[EXERCISE]:
Restate the listing below word for word, and leave its pictures behind.

[STUDY MATERIAL]:
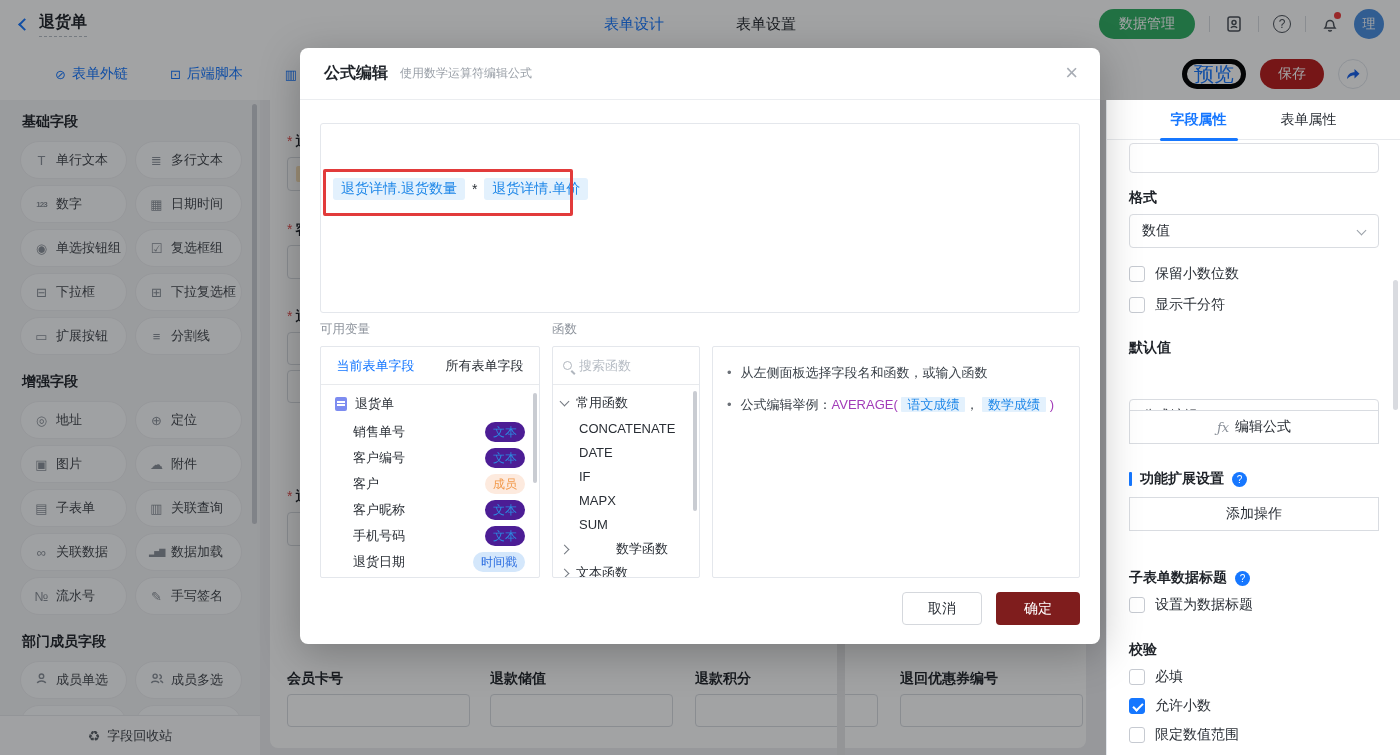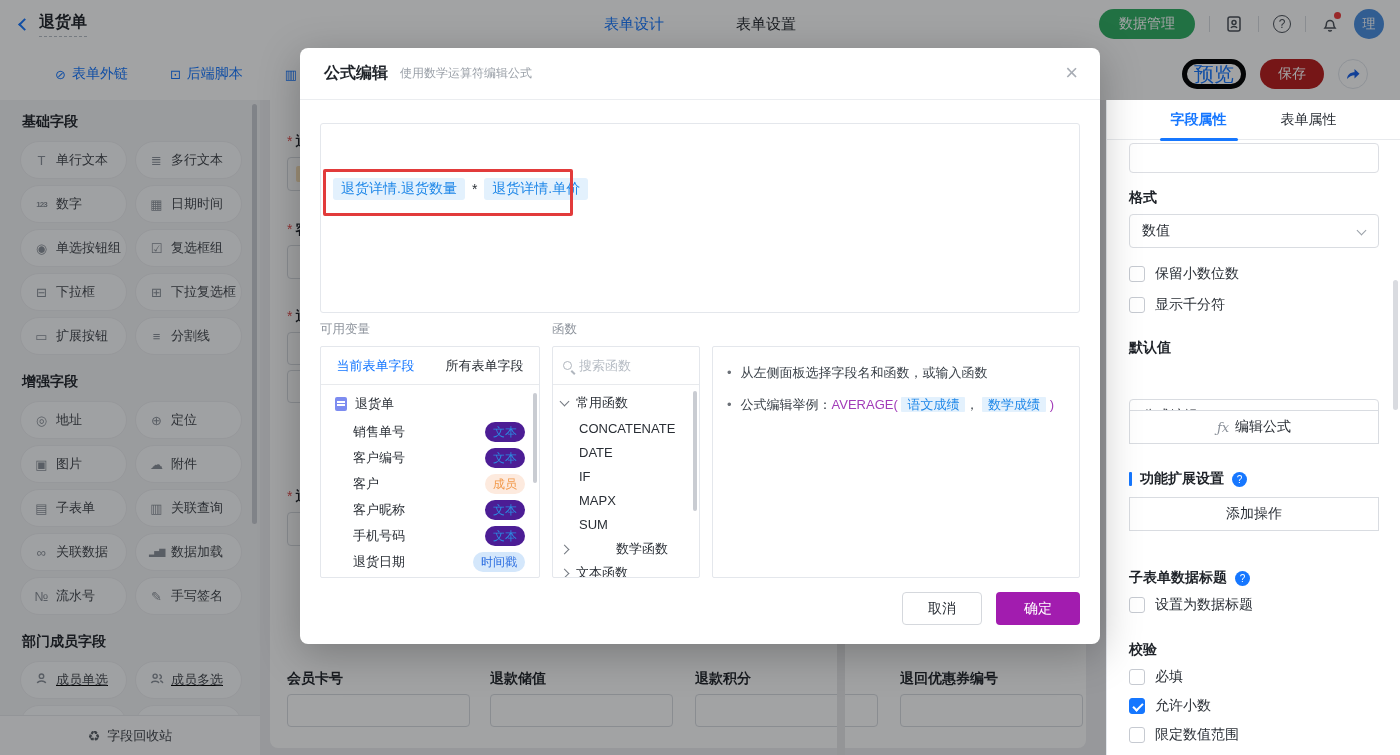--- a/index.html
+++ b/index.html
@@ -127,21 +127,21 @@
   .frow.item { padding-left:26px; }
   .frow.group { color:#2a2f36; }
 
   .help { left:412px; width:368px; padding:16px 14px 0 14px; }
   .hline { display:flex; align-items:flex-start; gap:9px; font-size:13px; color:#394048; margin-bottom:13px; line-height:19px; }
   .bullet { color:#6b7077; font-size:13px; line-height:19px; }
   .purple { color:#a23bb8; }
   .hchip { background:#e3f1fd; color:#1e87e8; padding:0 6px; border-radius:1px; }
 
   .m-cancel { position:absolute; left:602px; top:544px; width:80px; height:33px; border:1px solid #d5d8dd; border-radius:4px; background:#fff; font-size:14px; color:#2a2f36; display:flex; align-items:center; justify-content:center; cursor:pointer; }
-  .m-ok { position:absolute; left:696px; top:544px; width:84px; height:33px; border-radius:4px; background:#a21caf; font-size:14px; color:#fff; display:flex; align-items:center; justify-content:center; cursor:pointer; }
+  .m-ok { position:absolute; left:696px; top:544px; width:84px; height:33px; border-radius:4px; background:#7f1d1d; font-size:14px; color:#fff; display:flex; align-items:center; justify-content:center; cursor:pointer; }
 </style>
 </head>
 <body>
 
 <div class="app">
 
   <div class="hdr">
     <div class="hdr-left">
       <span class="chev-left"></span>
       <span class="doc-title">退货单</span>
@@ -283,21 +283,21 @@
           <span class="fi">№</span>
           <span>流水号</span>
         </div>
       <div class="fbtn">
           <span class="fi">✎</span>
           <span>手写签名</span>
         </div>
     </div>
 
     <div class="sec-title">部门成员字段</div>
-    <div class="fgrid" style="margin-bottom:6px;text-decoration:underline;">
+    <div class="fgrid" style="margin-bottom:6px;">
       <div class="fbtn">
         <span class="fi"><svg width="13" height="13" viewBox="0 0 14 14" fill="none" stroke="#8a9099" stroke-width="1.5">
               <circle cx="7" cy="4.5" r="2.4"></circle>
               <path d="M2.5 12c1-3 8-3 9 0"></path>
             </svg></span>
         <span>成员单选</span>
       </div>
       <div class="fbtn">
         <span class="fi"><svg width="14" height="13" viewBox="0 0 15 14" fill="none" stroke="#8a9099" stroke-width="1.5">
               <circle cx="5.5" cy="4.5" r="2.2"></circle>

[ANSWER TO THE PROBLEM]:
--- a/index.html
+++ b/index.html
@@ -127,21 +127,21 @@
   .frow.item { padding-left:26px; }
   .frow.group { color:#2a2f36; }
 
   .help { left:412px; width:368px; padding:16px 14px 0 14px; }
   .hline { display:flex; align-items:flex-start; gap:9px; font-size:13px; color:#394048; margin-bottom:13px; line-height:19px; }
   .bullet { color:#6b7077; font-size:13px; line-height:19px; }
   .purple { color:#a23bb8; }
   .hchip { background:#e3f1fd; color:#1e87e8; padding:0 6px; border-radius:1px; }
 
   .m-cancel { position:absolute; left:602px; top:544px; width:80px; height:33px; border:1px solid #d5d8dd; border-radius:4px; background:#fff; font-size:14px; color:#2a2f36; display:flex; align-items:center; justify-content:center; cursor:pointer; }
-  .m-ok { position:absolute; left:696px; top:544px; width:84px; height:33px; border-radius:4px; background:#a21caf; font-size:14px; color:#fff; display:flex; align-items:center; justify-content:center; cursor:pointer; }
+  .m-ok { position:absolute; left:696px; top:544px; width:84px; height:33px; border-radius:4px; background:#7f1d1d; font-size:14px; color:#fff; display:flex; align-items:center; justify-content:center; cursor:pointer; }
 </style>
 </head>
 <body>
 
 <div class="app">
 
   <div class="hdr">
     <div class="hdr-left">
       <span class="chev-left"></span>
       <span class="doc-title">退货单</span>
@@ -283,21 +283,21 @@
           <span class="fi">№</span>
           <span>流水号</span>
         </div>
       <div class="fbtn">
           <span class="fi">✎</span>
           <span>手写签名</span>
         </div>
     </div>
 
     <div class="sec-title">部门成员字段</div>
-    <div class="fgrid" style="margin-bottom:6px;text-decoration:underline;">
+    <div class="fgrid" style="margin-bottom:6px;">
       <div class="fbtn">
         <span class="fi"><svg width="13" height="13" viewBox="0 0 14 14" fill="none" stroke="#8a9099" stroke-width="1.5">
               <circle cx="7" cy="4.5" r="2.4"></circle>
               <path d="M2.5 12c1-3 8-3 9 0"></path>
             </svg></span>
         <span>成员单选</span>
       </div>
       <div class="fbtn">
         <span class="fi"><svg width="14" height="13" viewBox="0 0 15 14" fill="none" stroke="#8a9099" stroke-width="1.5">
               <circle cx="5.5" cy="4.5" r="2.2"></circle>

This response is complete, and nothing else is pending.